• TASK DIRECTIONS: Starting with the line that contains "top: 533px;", copy every remaining line of the data below exactly, the last one included.

___ RECORDS TO USE ___

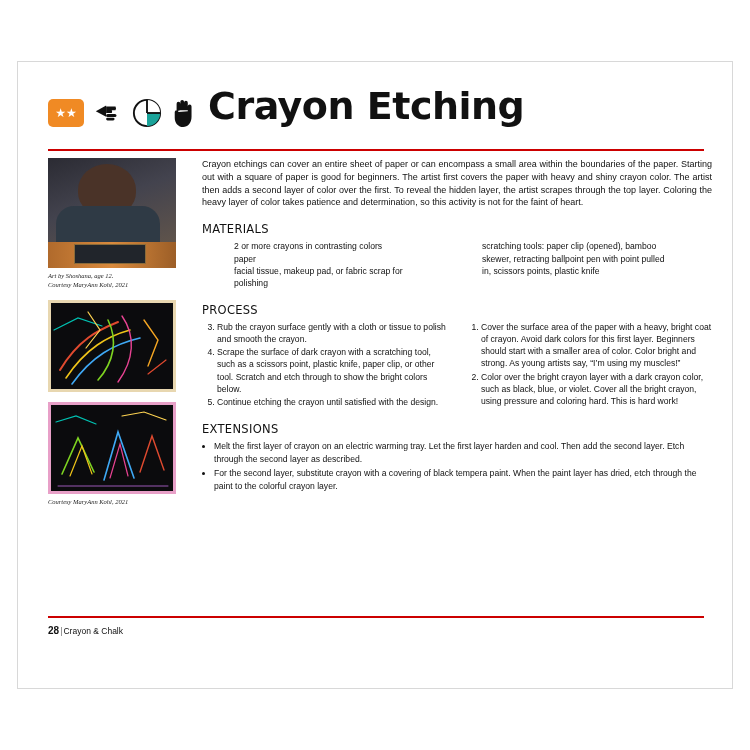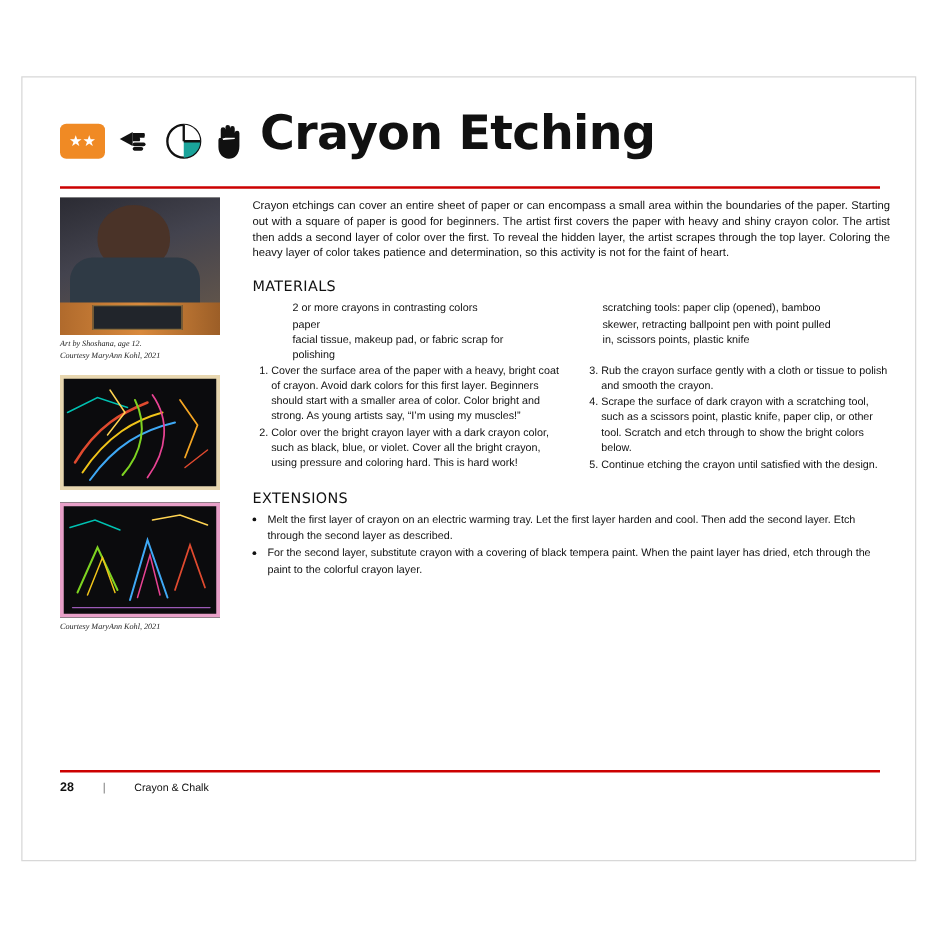--- a/index.html
+++ b/index.html
@@ -316,6 +316,7 @@
    in, scissors points, plastic knife</div>
         </div>
 
+        <h2 class="sec">PROCESS</h2>
         <div class="two-col">
           <div>
             <ol class="proc" start="1">

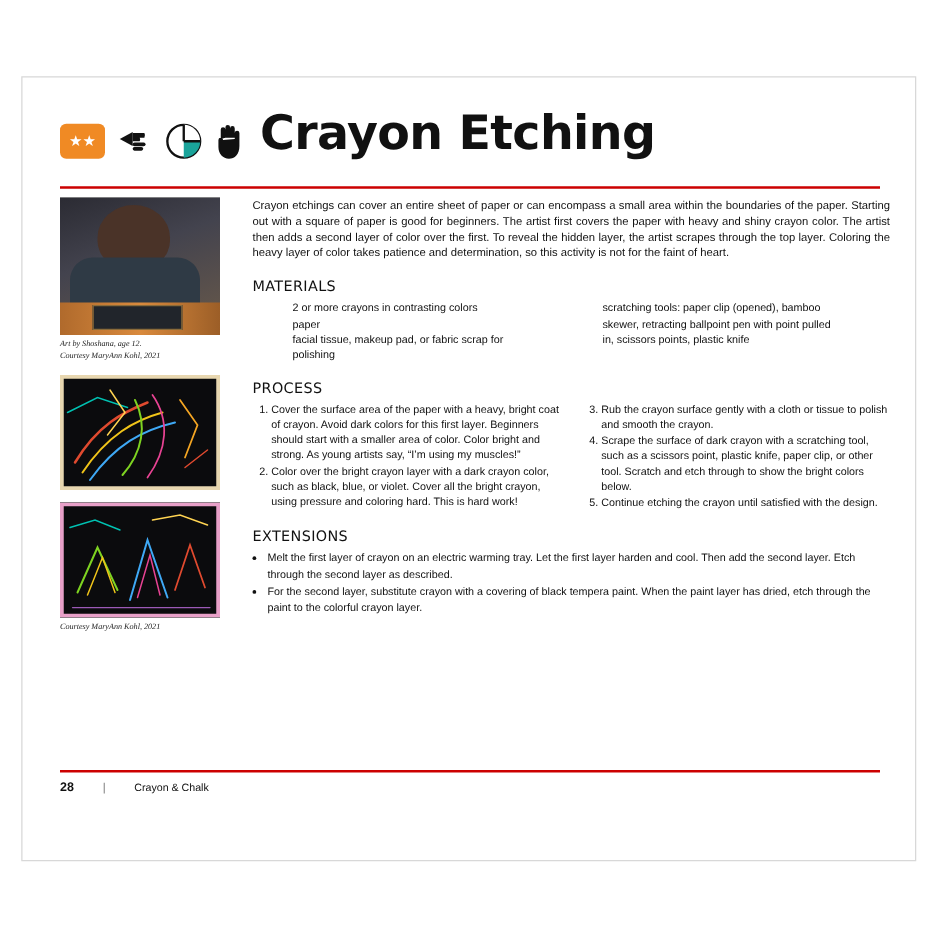--- a/index.html
+++ b/index.html
@@ -319,16 +319,16 @@
         <h2 class="sec">PROCESS</h2>
         <div class="two-col">
           <div>
-            <ol class="proc" start="1">
-              <li>Cover the surface area of the paper with a heavy, bright coat of crayon. Avoid dark colors for this first layer. Beginners should start with a smaller area of color. Color bright and strong. As young artists say, “I’m using my muscles!”</li>
-              <li>Color over the bright crayon layer with a dark crayon color, such as black, blue, or violet. Cover all the bright crayon, using pressure and coloring hard. This is hard work!</li>
-            </ol>
-          </div>
-          <div>
             <ol class="proc" start="3">
               <li>Rub the crayon surface gently with a cloth or tissue to polish and smooth the crayon.</li>
               <li>Scrape the surface of dark crayon with a scratching tool, such as a scissors point, plastic knife, paper clip, or other tool. Scratch and etch through to show the bright colors below.</li>
               <li>Continue etching the crayon until satisfied with the design.</li>
+            </ol>
+          </div>
+          <div>
+            <ol class="proc" start="1">
+              <li>Cover the surface area of the paper with a heavy, bright coat of crayon. Avoid dark colors for this first layer. Beginners should start with a smaller area of color. Color bright and strong. As young artists say, “I’m using my muscles!”</li>
+              <li>Color over the bright crayon layer with a dark crayon color, such as black, blue, or violet. Cover all the bright crayon, using pressure and coloring hard. This is hard work!</li>
             </ol>
           </div>
         </div>

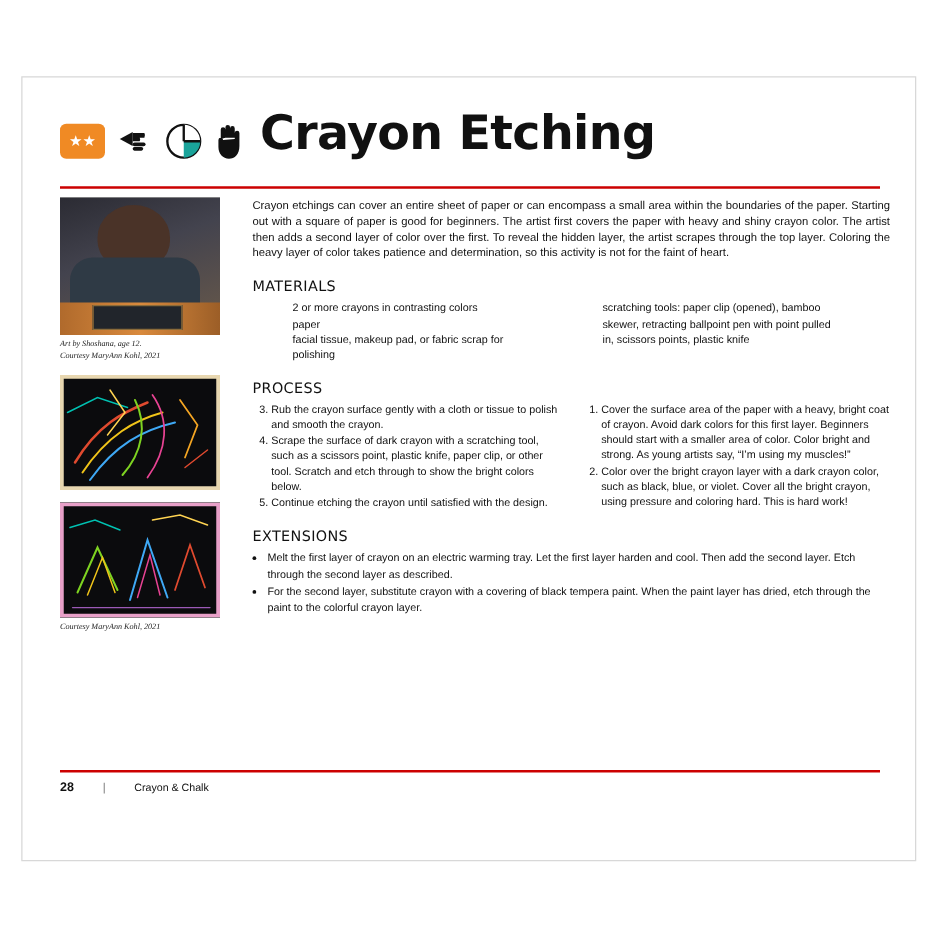--- a/index.html
+++ b/index.html
@@ -184,7 +184,7 @@
     top: 533px;
     display: flex;
     align-items: baseline;
-    gap: 23px;
+    gap: 1px;
   }
   .pg-num {
     font-size: 10px;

___

• EXERCISE SOLUTION:
     top: 533px;
     display: flex;
     align-items: baseline;
-    gap: 23px;
+    gap: 1px;
   }
   .pg-num {
     font-size: 10px;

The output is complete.